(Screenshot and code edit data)
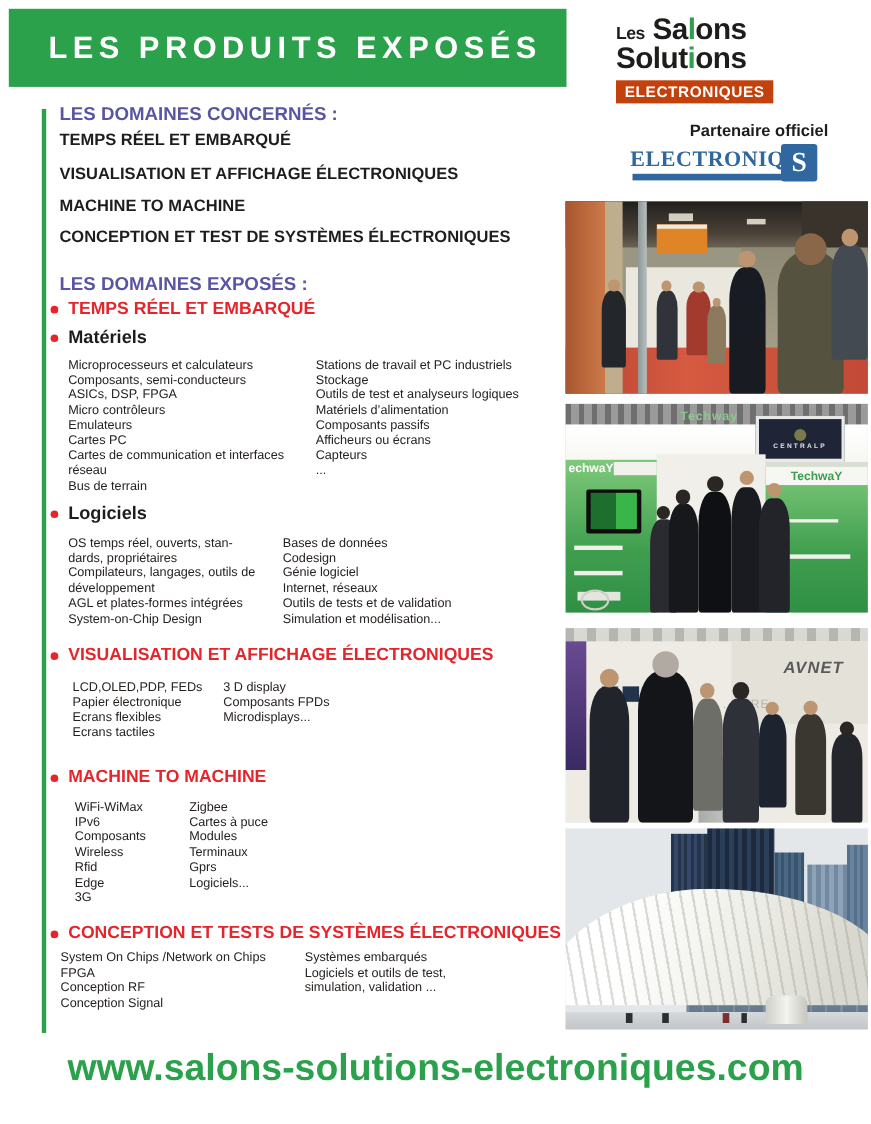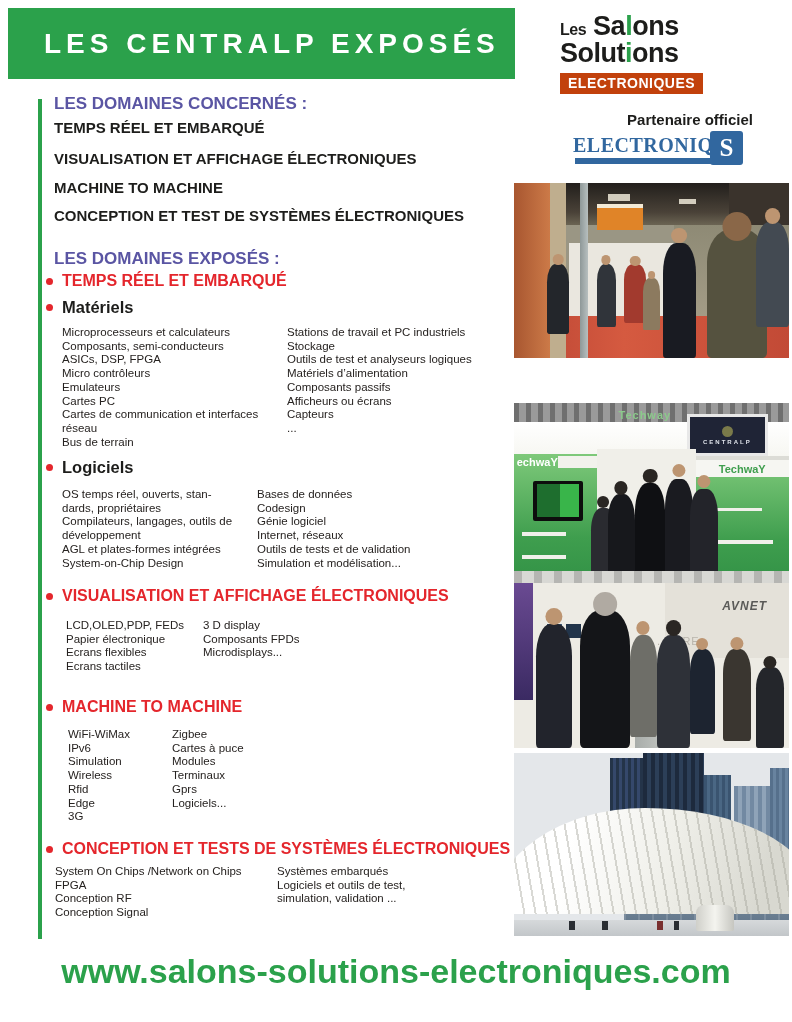--- a/index.html
+++ b/index.html
@@ -41,21 +41,21 @@
   .col{position:absolute;font-size:11.5px;line-height:13.7px;color:#262220;white-space:nowrap;}
 
   
   .url{position:absolute;left:0;top:952px;width:792px;text-align:center;color:#2ba14b;
        font-weight:bold;font-size:34px;letter-spacing:0px;}
 
   
   .photo{position:absolute;left:514px;width:275px;overflow:hidden;background:#9a9684;}
   .photo *{position:absolute;}
   #p1{top:183px;height:175px;}
-  #p2{top:367px;height:190px;background:#dcdcd6;margin-top:36px;}
+  #p2{top:367px;height:190px;background:#dcdcd6;}
   #p3{top:571px;height:177px;background:#edebe4;}
   #p4{top:753px;height:183px;background:#e4e7ea;}
 
   
   .p1-ceil{top:0;left:0;right:0;height:24%;background:linear-gradient(180deg,#221f1c,#4a4238 70%,#6b6453);}
   .p1-dark{left:78%;top:0;width:22%;height:26%;background:#3a332c;}
   .p1-light{background:#efe9d8;opacity:.85;}
   .p1-wallR{left:58%;top:24%;width:42%;height:58%;background:linear-gradient(180deg,#8e8a75,#a59e88);}
   .p1-booth{left:20%;top:34%;width:40%;height:44%;background:#eae7df;}
   .p1-carpet{left:0;bottom:0;width:100%;height:24%;background:linear-gradient(90deg,#b94433,#d55a40 40%,#c24a36);}
@@ -90,21 +90,21 @@
   .p2-sign .txt{position:static;color:#dfe3ea;font-size:6px;letter-spacing:2px;font-weight:bold;}
   .p2-toptext{left:38%;top:3%;color:#8bc98b;font-size:11px;font-weight:bold;letter-spacing:1px;}
   .p2-table{background:#e5e5e0;}
   .p2-stool{left:5%;bottom:1%;width:8%;height:8%;border:2px solid #cfcfc8;border-radius:50%;}
 
   
   .p3-ceil{top:0;left:0;width:100%;height:7%;background:repeating-linear-gradient(90deg,#b5b5b2 0 8px,#d8d8d4 8px 20px);}
   .p3-wallshade{left:55%;top:7%;width:45%;height:42%;background:#e4e1d9;}
   .p3-banner{left:0;top:7%;width:7%;height:66%;background:linear-gradient(180deg,#6a4a92,#3a2a62);}
   .p3-pic{top:30%;width:5.5%;height:8%;background:#3d5a7a;}
-  .p3-avnet{right:8%;top:16%;font-size:12px;font-weight:bold;font-style:italic;color:#5a5a58;letter-spacing:1px;margin-left:32px;}
+  .p3-avnet{right:8%;top:16%;font-size:15px;font-weight:bold;font-style:italic;color:#5a5a58;letter-spacing:1px;margin-left:32px;}
   .p3-here{left:52%;top:36%;font-size:11px;color:#b9b5ac;letter-spacing:1px;}
   .p3-kiosk{left:44%;bottom:0;width:13%;height:34%;background:linear-gradient(90deg,#a8aca9,#c9ccc8);}
 
   
   .p4-t{background:repeating-linear-gradient(90deg,#243449 0 3px,#35486b 3px 6px);}
   .p4-t2{background:repeating-linear-gradient(90deg,#1d2a3d 0 4px,#2c3f58 4px 8px);}
   .p4-t3{background:repeating-linear-gradient(90deg,#3a5470 0 3px,#4a6784 3px 6px);}
   .p4-t4{background:repeating-linear-gradient(90deg,#7289a2 0 4px,#8fa3b8 4px 8px);}
   .p4-t5{background:repeating-linear-gradient(90deg,#56708c 0 3px,#68839f 3px 6px);}
   .p4-glass{left:40%;top:53%;width:60%;height:38%;
@@ -119,21 +119,21 @@
   .p4-cyl{left:66%;bottom:3%;width:14%;height:14%;border-radius:8px 8px 2px 2px;
           background:linear-gradient(90deg,#cfcfc9,#f4f4ef 50%,#c6c6c0);}
   .p4-fig{background:#2a2e33;width:2%;height:4.5%;bottom:3.5%;}
 </style>
 </head>
 <body>
 
 <div id="page">
 
   <div class="banner">
-    <span>LES CENTRALP EXPOSÉS</span>
+    <span>LES PRODUITS EXPOSÉS</span>
   </div>
 
   <div class="brand">
     <div class="l1"><span class="les">Les</span> <span>Sa</span><span class="gl">l</span><span>ons</span></div>
     <div class="l2"><span>Solut</span><span class="gl">i</span><span>ons</span></div>
     <div class="badge">ELECTRONIQUES</div>
   </div>
 
   <div class="partner-label">Partenaire officiel</div>
   <div class="elec-logo">
@@ -220,21 +220,21 @@
       <div class="ln">Microdisplays...</div>
     </div>
 
   <div class="h-sec h-red" style="top:698px">
     <span class="dot"></span>
     <span>MACHINE TO MACHINE</span>
   </div>
   <div class="col" style="left:68px;top:728px;width:100px">
       <div class="ln">WiFi-WiMax</div>
       <div class="ln">IPv6</div>
-      <div class="ln">Simulation</div>
+      <div class="ln">Composants</div>
       <div class="ln">Wireless</div>
       <div class="ln">Rfid</div>
       <div class="ln">Edge</div>
       <div class="ln">3G</div>
     </div>
   <div class="col" style="left:172px;top:728px;width:120px">
       <div class="ln">Zigbee</div>
       <div class="ln">Cartes à puce</div>
       <div class="ln">Modules</div>
       <div class="ln">Terminaux</div>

## [BRIEF]
Print out every record above exactly as given. Do not include the pictures.

## [EXERCISE OUTPUT]
--- a/index.html
+++ b/index.html
@@ -41,21 +41,21 @@
   .col{position:absolute;font-size:11.5px;line-height:13.7px;color:#262220;white-space:nowrap;}
 
   
   .url{position:absolute;left:0;top:952px;width:792px;text-align:center;color:#2ba14b;
        font-weight:bold;font-size:34px;letter-spacing:0px;}
 
   
   .photo{position:absolute;left:514px;width:275px;overflow:hidden;background:#9a9684;}
   .photo *{position:absolute;}
   #p1{top:183px;height:175px;}
-  #p2{top:367px;height:190px;background:#dcdcd6;margin-top:36px;}
+  #p2{top:367px;height:190px;background:#dcdcd6;}
   #p3{top:571px;height:177px;background:#edebe4;}
   #p4{top:753px;height:183px;background:#e4e7ea;}
 
   
   .p1-ceil{top:0;left:0;right:0;height:24%;background:linear-gradient(180deg,#221f1c,#4a4238 70%,#6b6453);}
   .p1-dark{left:78%;top:0;width:22%;height:26%;background:#3a332c;}
   .p1-light{background:#efe9d8;opacity:.85;}
   .p1-wallR{left:58%;top:24%;width:42%;height:58%;background:linear-gradient(180deg,#8e8a75,#a59e88);}
   .p1-booth{left:20%;top:34%;width:40%;height:44%;background:#eae7df;}
   .p1-carpet{left:0;bottom:0;width:100%;height:24%;background:linear-gradient(90deg,#b94433,#d55a40 40%,#c24a36);}
@@ -90,21 +90,21 @@
   .p2-sign .txt{position:static;color:#dfe3ea;font-size:6px;letter-spacing:2px;font-weight:bold;}
   .p2-toptext{left:38%;top:3%;color:#8bc98b;font-size:11px;font-weight:bold;letter-spacing:1px;}
   .p2-table{background:#e5e5e0;}
   .p2-stool{left:5%;bottom:1%;width:8%;height:8%;border:2px solid #cfcfc8;border-radius:50%;}
 
   
   .p3-ceil{top:0;left:0;width:100%;height:7%;background:repeating-linear-gradient(90deg,#b5b5b2 0 8px,#d8d8d4 8px 20px);}
   .p3-wallshade{left:55%;top:7%;width:45%;height:42%;background:#e4e1d9;}
   .p3-banner{left:0;top:7%;width:7%;height:66%;background:linear-gradient(180deg,#6a4a92,#3a2a62);}
   .p3-pic{top:30%;width:5.5%;height:8%;background:#3d5a7a;}
-  .p3-avnet{right:8%;top:16%;font-size:12px;font-weight:bold;font-style:italic;color:#5a5a58;letter-spacing:1px;margin-left:32px;}
+  .p3-avnet{right:8%;top:16%;font-size:15px;font-weight:bold;font-style:italic;color:#5a5a58;letter-spacing:1px;margin-left:32px;}
   .p3-here{left:52%;top:36%;font-size:11px;color:#b9b5ac;letter-spacing:1px;}
   .p3-kiosk{left:44%;bottom:0;width:13%;height:34%;background:linear-gradient(90deg,#a8aca9,#c9ccc8);}
 
   
   .p4-t{background:repeating-linear-gradient(90deg,#243449 0 3px,#35486b 3px 6px);}
   .p4-t2{background:repeating-linear-gradient(90deg,#1d2a3d 0 4px,#2c3f58 4px 8px);}
   .p4-t3{background:repeating-linear-gradient(90deg,#3a5470 0 3px,#4a6784 3px 6px);}
   .p4-t4{background:repeating-linear-gradient(90deg,#7289a2 0 4px,#8fa3b8 4px 8px);}
   .p4-t5{background:repeating-linear-gradient(90deg,#56708c 0 3px,#68839f 3px 6px);}
   .p4-glass{left:40%;top:53%;width:60%;height:38%;
@@ -119,21 +119,21 @@
   .p4-cyl{left:66%;bottom:3%;width:14%;height:14%;border-radius:8px 8px 2px 2px;
           background:linear-gradient(90deg,#cfcfc9,#f4f4ef 50%,#c6c6c0);}
   .p4-fig{background:#2a2e33;width:2%;height:4.5%;bottom:3.5%;}
 </style>
 </head>
 <body>
 
 <div id="page">
 
   <div class="banner">
-    <span>LES CENTRALP EXPOSÉS</span>
+    <span>LES PRODUITS EXPOSÉS</span>
   </div>
 
   <div class="brand">
     <div class="l1"><span class="les">Les</span> <span>Sa</span><span class="gl">l</span><span>ons</span></div>
     <div class="l2"><span>Solut</span><span class="gl">i</span><span>ons</span></div>
     <div class="badge">ELECTRONIQUES</div>
   </div>
 
   <div class="partner-label">Partenaire officiel</div>
   <div class="elec-logo">
@@ -220,21 +220,21 @@
       <div class="ln">Microdisplays...</div>
     </div>
 
   <div class="h-sec h-red" style="top:698px">
     <span class="dot"></span>
     <span>MACHINE TO MACHINE</span>
   </div>
   <div class="col" style="left:68px;top:728px;width:100px">
       <div class="ln">WiFi-WiMax</div>
       <div class="ln">IPv6</div>
-      <div class="ln">Simulation</div>
+      <div class="ln">Composants</div>
       <div class="ln">Wireless</div>
       <div class="ln">Rfid</div>
       <div class="ln">Edge</div>
       <div class="ln">3G</div>
     </div>
   <div class="col" style="left:172px;top:728px;width:120px">
       <div class="ln">Zigbee</div>
       <div class="ln">Cartes à puce</div>
       <div class="ln">Modules</div>
       <div class="ln">Terminaux</div>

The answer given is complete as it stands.